Segundo Tatit (1997) tanto a surpresa quanto a espera necessitam de um equilíbrio entre o sujeito e o objeto. Se um objeto se apresenta numa velocidade muito grande, corre o risco de escapar do sujeito, pela perda de seus contornos e identificações. É o caso de alguns objetos de vanguarda artística, por exemplo, que de tão imprevisíveis nem chegam a ingressar no campo de percepção do espectador. Em contrapartida, na utilização de um ritmo lento demais é o sujeito que se perde do objeto, dele se desinteressando. (SOUSA, 2009, p.384)

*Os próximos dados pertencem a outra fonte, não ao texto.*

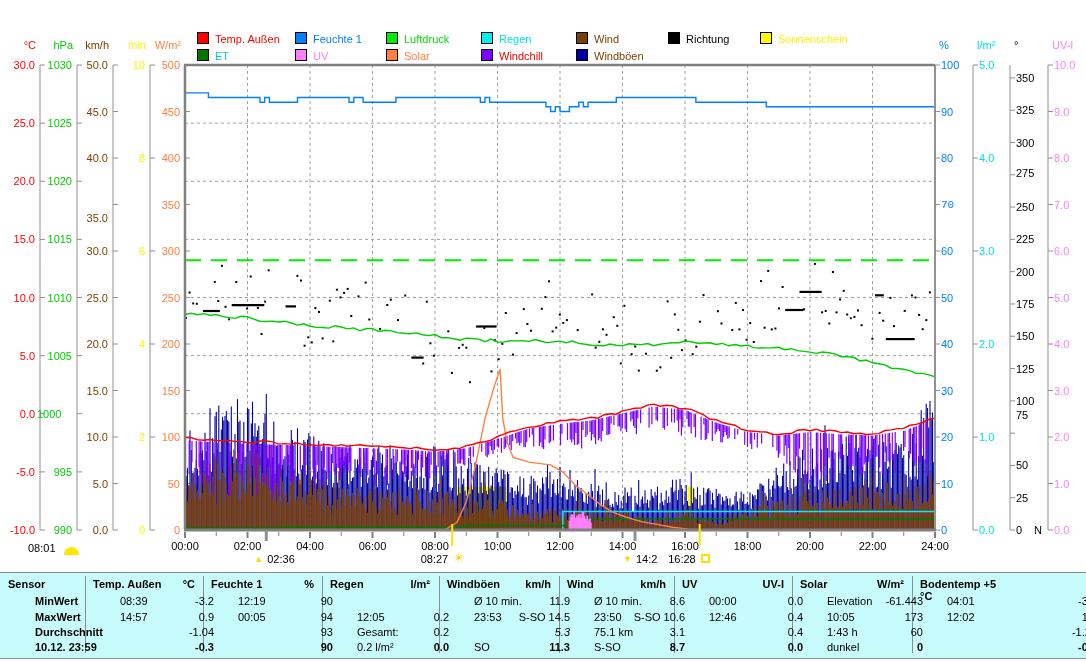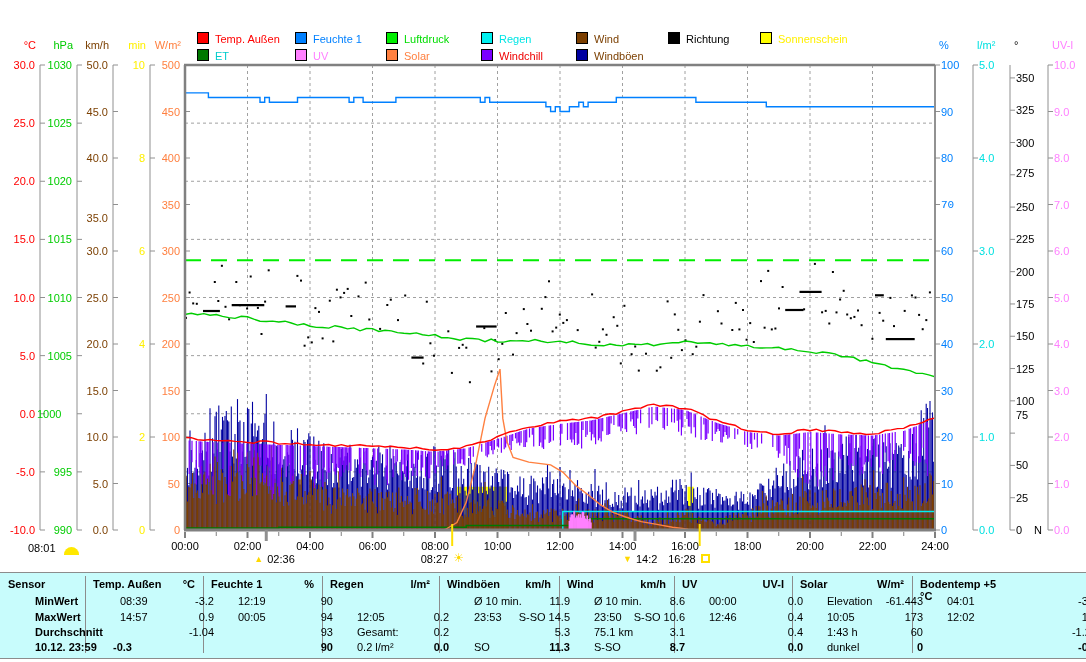--- a/index.html
+++ b/index.html
@@ -2148,7 +2148,7 @@
           <span class="l">23:53</span>
           <span class="r">S-SO 14.5</span>
         </div>
-        <div class="trow" style="left: 0px; top: 48px; width: 104px;">
+        <div class="trow" style="left: 0px; top: 48px; width: 104px; font-style: italic;">
           <span class="l"></span>
           <span class="r">5.3</span>
         </div>

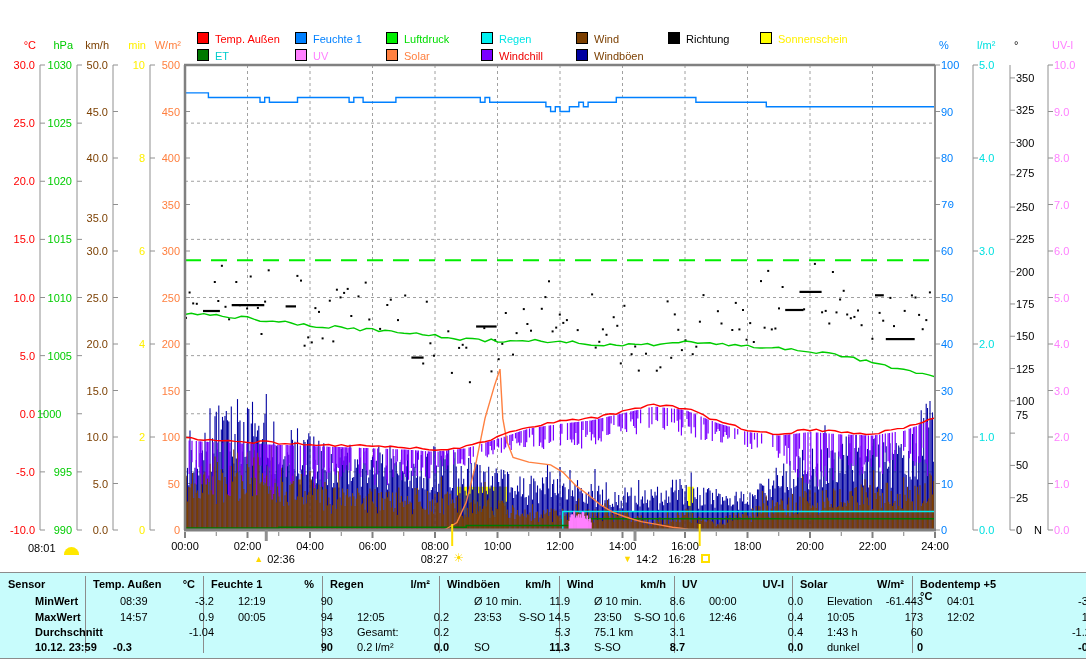--- a/index.html
+++ b/index.html
@@ -2086,7 +2086,7 @@
           <span class="l"></span>
           <span class="r">-1.04</span>
         </div>
-        <div class="trow" style="left: 0px; top: 63px; width: 102px; flex-direction: column;">
+        <div class="trow" style="left: 0px; top: 63px; width: 102px;">
           <span class="l"></span>
           <span class="r bold">-0.3</span>
         </div>

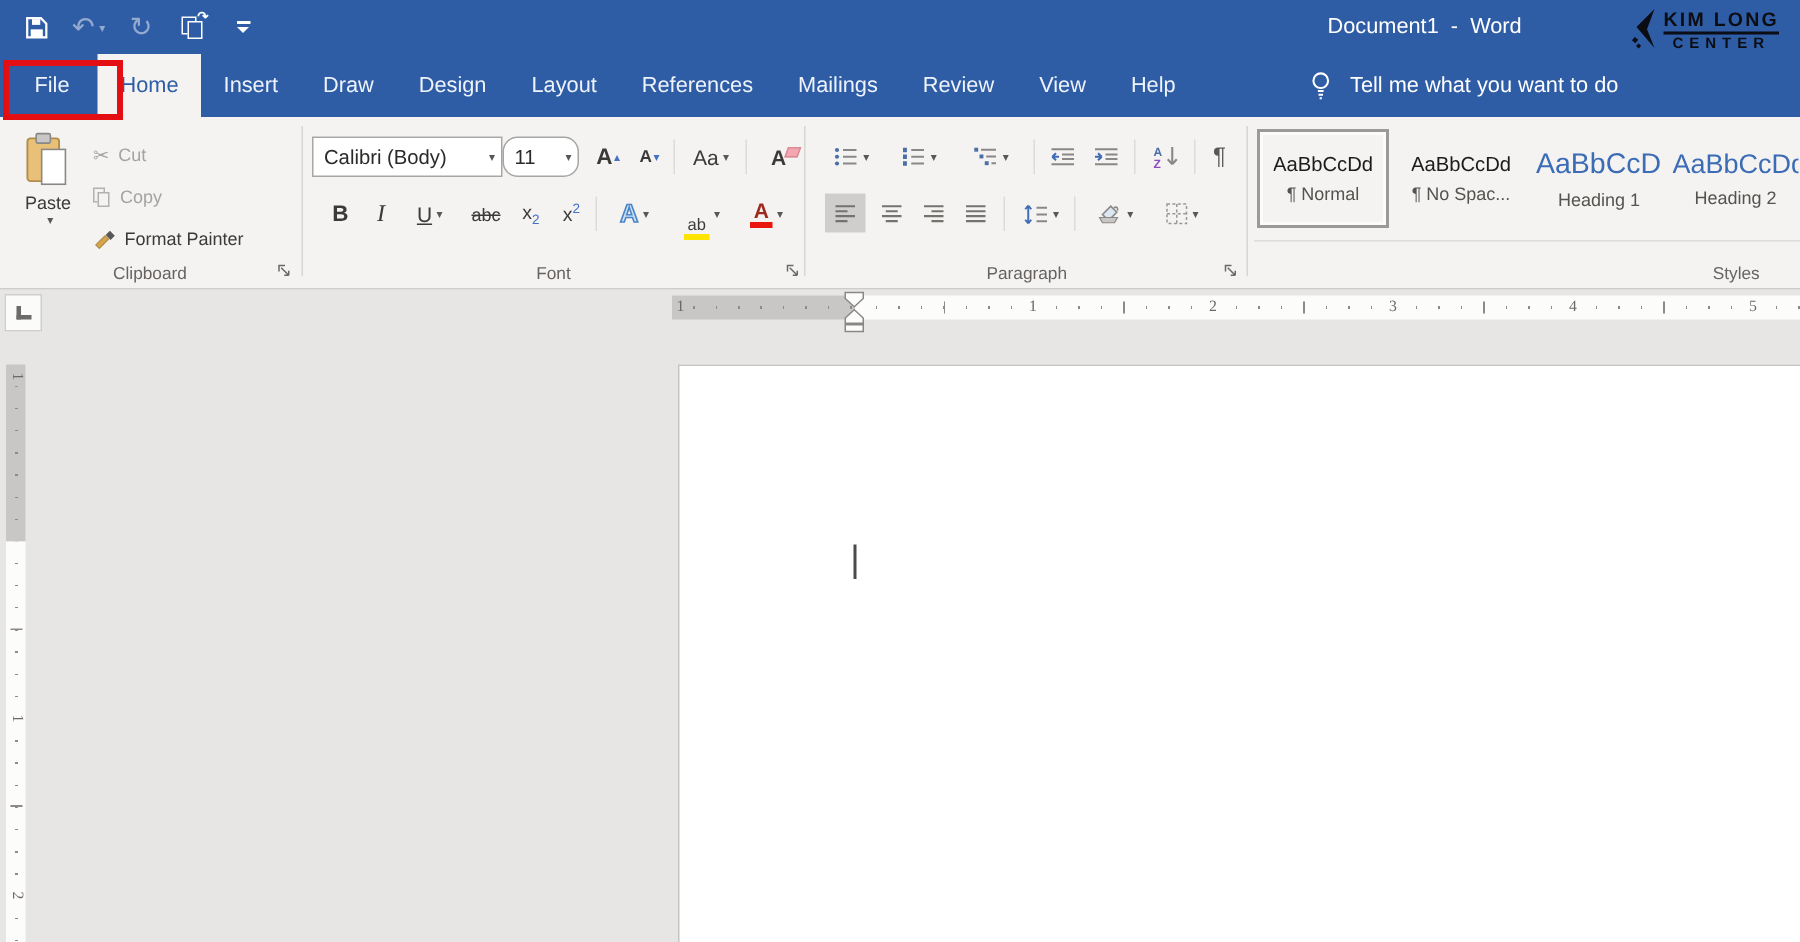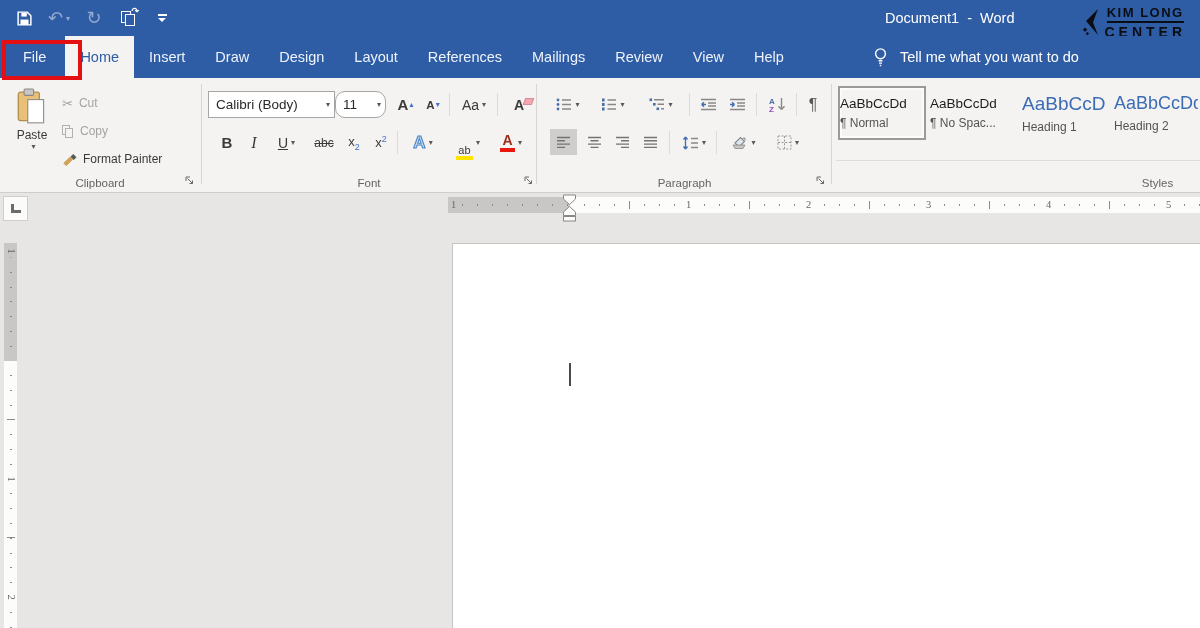--- a/index.html
+++ b/index.html
@@ -28,7 +28,7 @@
   .brandlogo{position:absolute;right:14px;top:5px;display:flex;align-items:center;gap:0;color:#0b0d14;}
   .brandtxt{display:flex;flex-direction:column;align-items:center;}
   .brand1{font-weight:bold;font-size:13px;letter-spacing:1.5px;border-bottom:2.5px solid #0b0d14;padding-bottom:1px;}
-  .brand2{font-size:14px;font-weight:bold;letter-spacing:4px;margin-top:1px;}
+  .brand2{font-size:10px;font-weight:bold;letter-spacing:4px;margin-top:1px;}
 
   
   .tabrow{position:absolute;left:0;top:36px;width:1200px;height:42px;background:var(--blue);display:flex;padding-left:4px;}

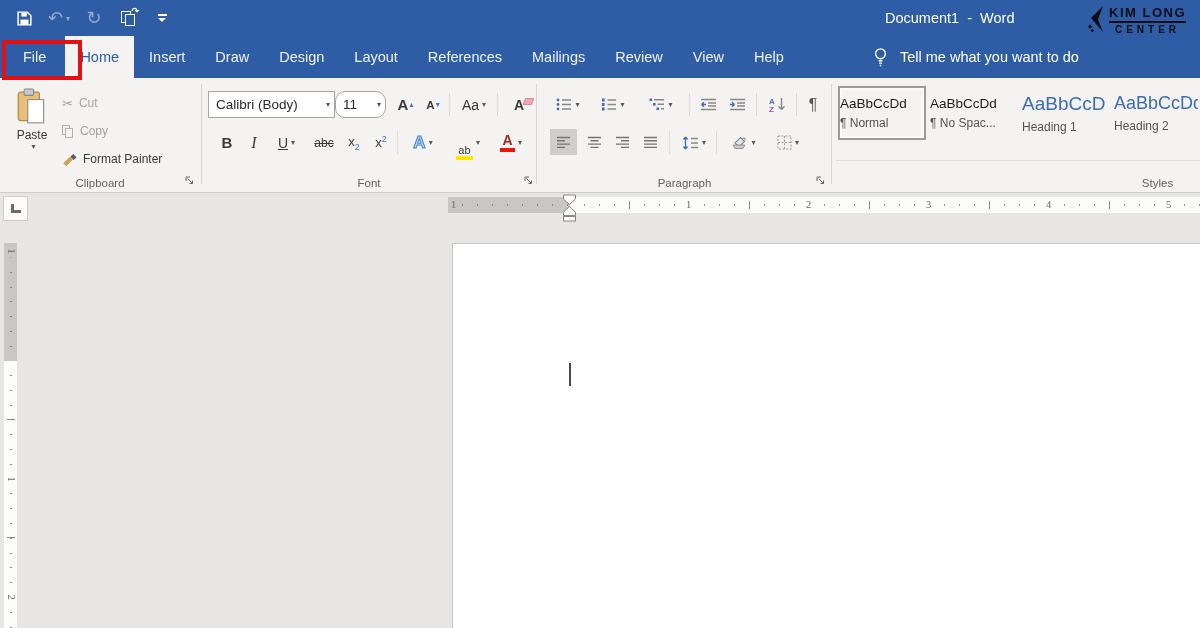--- a/index.html
+++ b/index.html
@@ -86,7 +86,7 @@
   .pilcrow{font-size:16px;color:#5a5856;}
 
   
-  .stylecard{position:absolute;top:8px;width:88px;height:54px;background:var(--ribbon);display:flex;flex-direction:column;align-items:flex-start;justify-content:center;gap:5px;overflow:hidden;}
+  .stylecard{position:absolute;top:8px;width:88px;height:66px;background:var(--ribbon);display:flex;flex-direction:column;align-items:center;justify-content:center;gap:5px;overflow:hidden;}
   .stylecard.sel{border:2px solid #9c9a98;box-shadow:inset 0 0 0 2px #fbfbfa;}
   .stylecard .prev{font-size:13.5px;color:#1d1c1b;white-space:nowrap;overflow:hidden;max-width:84px;}
   .stylecard .prev.h{font-size:19px;color:var(--heading_blue,#3b6cb5);}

Assim é que se, por um lado, a familiaridade com o espaço e o tempo, e as figuras que os povoam, contribui para aproximar o enunciado de HDM do telespectador, por outro lado, tais informações estão parcialmente encobertas pelo traço um tanto impreciso utilizado para desenhar atores e objetos em cena e pelo próprio caráter de síntese que tem uma abertura. Para exemplificar, tomemos a figura de um casal que segue pela estrada, ambos carregando trouxas na cabeça: depois de assistir à minissérie pode-se relacionar esse desenho à cena dos retirantes da seca. Antes, porém, é apenas um casal tipicamente rural, pois não há elementos figurativos suficientes para uma leitura precisa que leve à identificação dos retirantes.